Wal-Mart's U.S. same-store sales increased for the 11th-straight quarter. Wal-Mart also reported its 10th-straight quarter of traffic increases.
The retailer reported $75.4 billion in net U.S. sales, a 2.9 percent increase from a year ago. While general merchandise sales fell during the first quarter largely because of delays in tax-refund checks, Wal-Mart reported improved grocery sales.
"Their strategy of being aggressive on price and investing in it is driving consumers into the store, particularly on the grocery side," said Ken Perkins, president of research firm Retail Metrics LLC. "That is impressive in this environment where so few retailers are able to produce increased traffic."
Wal-Mart, which also has overhauled its e-commerce business under Marc Lore, said online sales contributed 0.8 percentage point to the first-quarter same-store sales increase. Wal-Mart now offers 50 million items -- both first- and third-party -- on Walmart.com. It offered 10 million a year ago.
"We're seeing that customers are placing more orders, they're coming back more often and they're spending more," said Lore, the company's U.S. e-commerce chief.
Lore, who joined the company as part of last year's $3.3 billion acquisition of Jet.com, said the retailer's move to free two-day shipping without a membership fee and an increase in repeat orders played a big role in the 63 percent sales surge. Growth was 29 percent in the fourth quarter.
"E-commerce is definitely making a difference," Yarbrough said. "Marc Lore is doing a lot of great things for this business.
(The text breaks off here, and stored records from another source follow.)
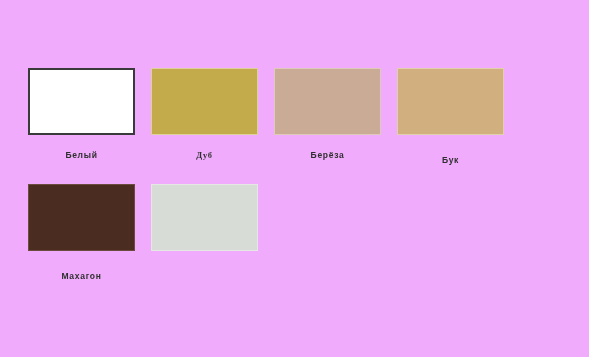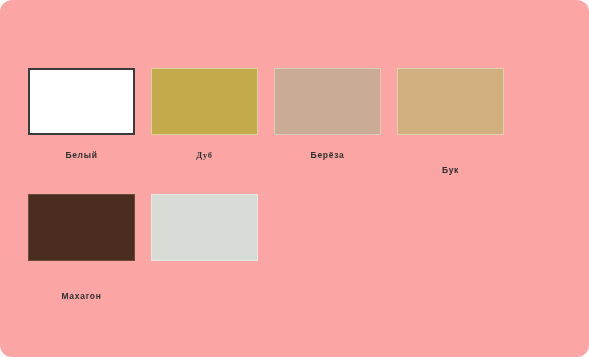--- a/index.html
+++ b/index.html
@@ -10,23 +10,22 @@
     width: 589px;
     height: 357px;
     background: #fefefe;
     font-family: "Liberation Sans", sans-serif;
     overflow: hidden;
   }
   #palette-board {
     position: relative;
     width: 589px;
     height: 357px;
-    background: #fca5a5;
+    background: #f0abfc;
     box-sizing: border-box;
-    border-radius: 12px;
   }
   .swatch-grid {
     position: absolute;
     left: 28px;
     top: 68px;
     width: 476px;
     display: grid;
     grid-template-columns: repeat(4, 107px);
     grid-column-gap: 16px;
     grid-row-gap: 18px;
@@ -47,21 +46,21 @@
     margin-top: 15px;
     font-size: 8.5px;
     font-weight: bold;
     color: #2f2f2f;
     letter-spacing: 0.7px;
     text-align: center;
     line-height: 11px;
     white-space: nowrap;
   }
   .swatch-cell.row2 .swatch-label {
-    margin-top: 30px;
+    margin-top: 20px;
   }
 </style>
 </head>
 <body style="background: rgb(254, 254, 254);">
 
 <div id="palette-board">
   <div class="swatch-grid">
 
     <div class="swatch-cell row1">
       <span class="swatch-chip" style="background: rgb(255, 255, 255); border: 2px solid rgb(58, 58, 58);"></span>

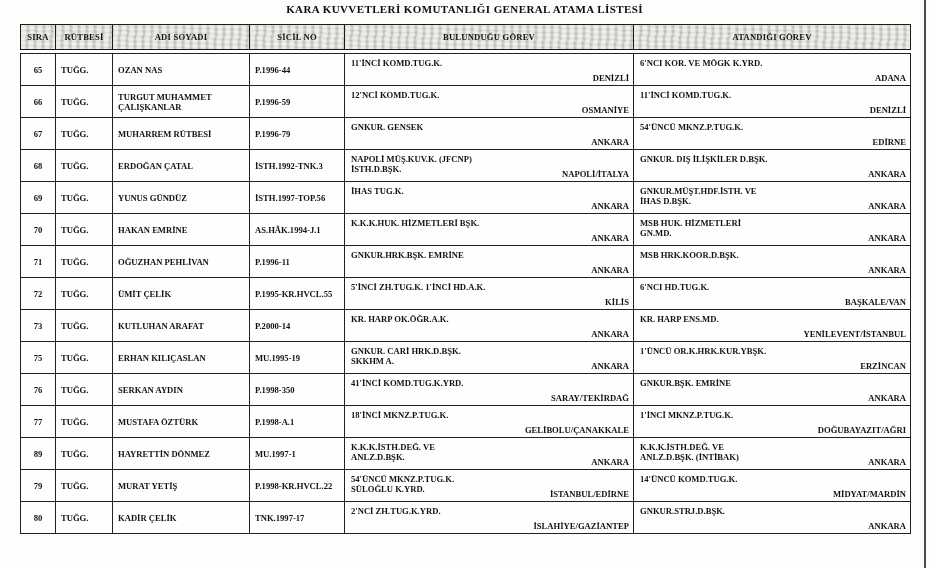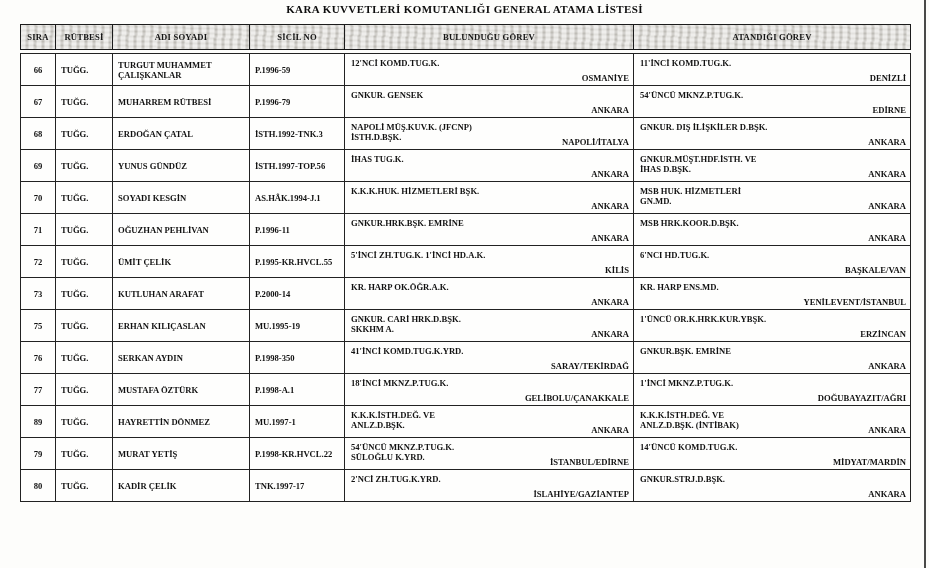--- a/index.html
+++ b/index.html
@@ -99,20 +99,42 @@
         <col class="c-sira">
           <col class="c-rutbe">
           <col class="c-ad">
         <col class="c-sicil">
           <col class="c-bul">
           <col class="c-atn">
       </colgroup>
       <tbody>
           <tr>
             <td class="cell-sira">
+              <div class="inner">65</div>
+            </td>
+            <td class="cell-rutbe">
+              <div class="inner">TUĞG.</div>
+            </td>
+            <td class="cell-ad">
+              <div class="inner">OZAN NAS</div>
+            </td>
+            <td class="cell-sicil">
+              <div class="inner">P.1996-44</div>
+            </td>
+            <td class="cell-gorev">
+              <div class="gorev-main">11'İNCİ KOMD.TUG.K.</div>
+              <div class="gorev-yer">DENİZLİ</div>
+            </td>
+            <td class="cell-gorev">
+              <div class="gorev-main">6'NCI KOR. VE MÖGK K.YRD.</div>
+              <div class="gorev-yer">ADANA</div>
+            </td>
+          </tr>
+          <tr>
+            <td class="cell-sira">
               <div class="inner">66</div>
             </td>
             <td class="cell-rutbe">
               <div class="inner">TUĞG.</div>
             </td>
             <td class="cell-ad">
               <div class="inner">TURGUT MUHAMMET ÇALIŞKANLAR</div>
             </td>
             <td class="cell-sicil">
               <div class="inner">P.1996-59</div>
@@ -195,21 +217,21 @@
             </td>
           </tr>
           <tr>
             <td class="cell-sira">
               <div class="inner">70</div>
             </td>
             <td class="cell-rutbe">
               <div class="inner">TUĞG.</div>
             </td>
             <td class="cell-ad">
-              <div class="inner">SOYADI KESGİN</div>
+              <div class="inner">HAKAN EMRİNE</div>
             </td>
             <td class="cell-sicil">
               <div class="inner">AS.HÂK.1994-J.1</div>
             </td>
             <td class="cell-gorev">
               <div class="gorev-main">K.K.K.HUK. HİZMETLERİ BŞK.</div>
               <div class="gorev-yer">ANKARA</div>
             </td>
             <td class="cell-gorev">
               <div class="gorev-main">MSB HUK. HİZMETLERİ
E-commerce is way ahead of where it was this time last year just in the short eight or nine months he's been running it."
Wal-Mart's quarter did include e-commerce sales from acquisitions (Jet.com, ShoeBuy, Modcloth and Moosejaw). But Lore and McMillon stressed most of the gains were "organic" and came from Walmart.com. The retailer doesn't intend to buy its way to e-commerce success, McMillon said, but the purchases "are helping us speed some things up."
He still sees plenty of room for improvement despite the first-quarter progress.
"We need to scale our e-commerce business further and see some additional strength in our [comparable-store sales] to deliver the results we know we're capable of," McMillon said during a pre-recorded call.
Net sales at Sam's Club, the company's warehouse division, increased 2.8 percent to $14 billion in the quarter. Same-store sales -- excluding fuel -- climbed 1.6 percent, the fifth-straight quarter of increases. Traffic in the club stores also increased 1.1 percent.
The international business division reported net sales of $27.1 billion in the first quarter, a decrease of 3.5 percent. The company reported seven of its 11 international markets reported same-store sales increases during the quarter. The division was led by results from China and Mexico.
Wal-Mart expects its U.S. same-store sales to increase between 1.5 percent to 2 percent in the second quarter. The company also projects earnings per share of $1 to $1.08 in the quarter.
Wal-Mart returned $3.7 billion to shareholders through dividends and share buybacks in the quarter.
"We feel good about the momentum across the business and we expect progress to continue," Chief Financial Officer Brett Biggs said. "As a company, we're moving with speed and executing against the strategy we've outlined."